Sessions is likely to face questions by the Senate Intelligence Committee over his dealings with Russian officials during the campaign and whether he had a role in firing former FBI Director James Comey, who testified last week before the same panel.
Until the panel chairman’s statement on Monday, it had been unclear whether Sessions would testify in an open or closed setting.
Comey told the panel last Thursday that the FBI had information in mid-February on Sessions that would have made it “problematic” for him to continue leading a federal probe into Russian attempts to influence the presidential election.
Sessions recused himself from the inquiry in March after media reports that he had been in two previously undisclosed meetings last year with Russian ambassador Sergei Kislyak.
Members of the committee are likely to ask Sessions about a possible third undisclosed meeting that is now under investigation, according to media reports.

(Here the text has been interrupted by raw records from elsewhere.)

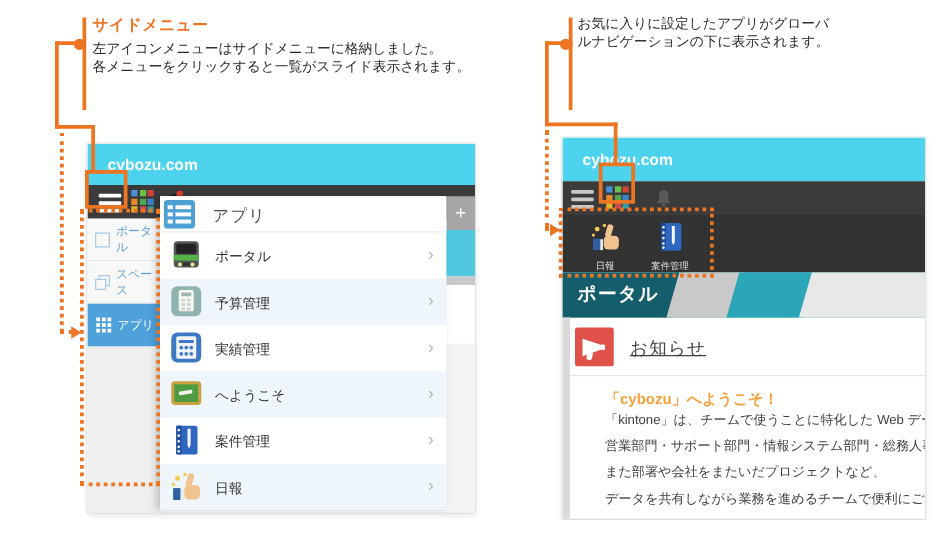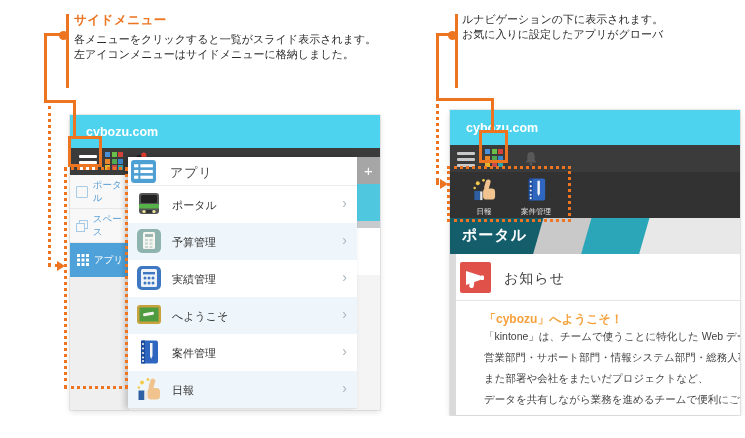"ルナビゲーションの下に表示されます。" div.ann-line { order: before "お気に入りに設定したアプリがグローバ" -> after "お気に入りに設定したアプリがグローバ" }
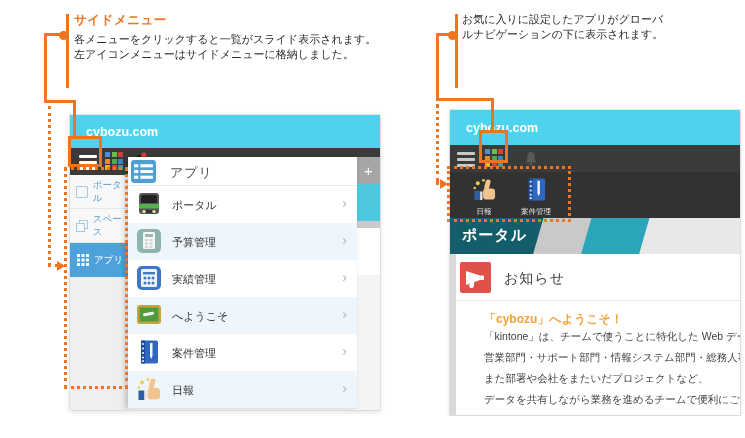"各メニューをクリックすると一覧がスライド表示されます。" div.ann-line { order: before "左アイコンメニューはサイドメニューに格納しました。" -> after "左アイコンメニューはサイドメニューに格納しました。" }
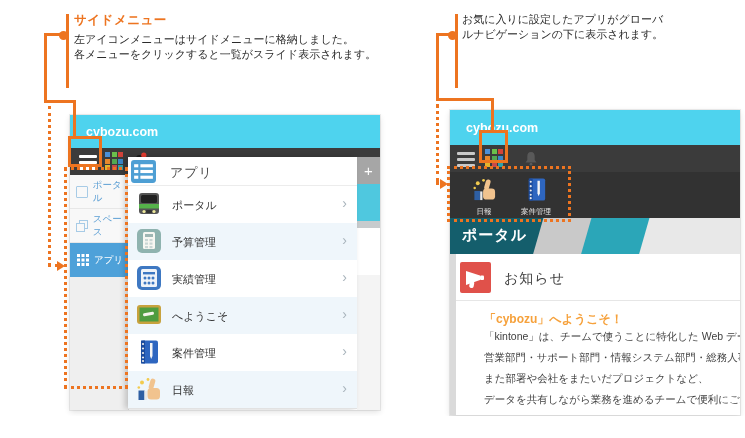"お知らせ" span.notice-t { text-decoration: none -> underline }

Sessions, a former senator and an early supporter of Trump’s election campaign, will be the most senior government official to testify to the committee on the Russia issue. The matter has dogged the Republican president’s early months in office.
A Justice Department spokeswoman said Sessions requested the open setting because “he believes it is important for the American people to hear the truth directly from him.”
Sessions is scheduled to testify from 2:30 p.m. (1830GMT) on Tuesday.
Media reports last week said Sessions offered to resign because of tensions with Trump over his decision to recuse himself from the FBI’s Russia probe. The matter is also being investigated by several congressional panels, including the Senate Intelligence Committee.
Russia has denied interfering in the U.S. election. The White House has denied any collusion with Moscow.
Critics charged that by firing Comey on May 9 Trump was trying to hinder the FBI’s Russia probe and the ex-FBI chief added fuel to that accusation with his testimony last week. Trump has denied he tried to interfere with the probe.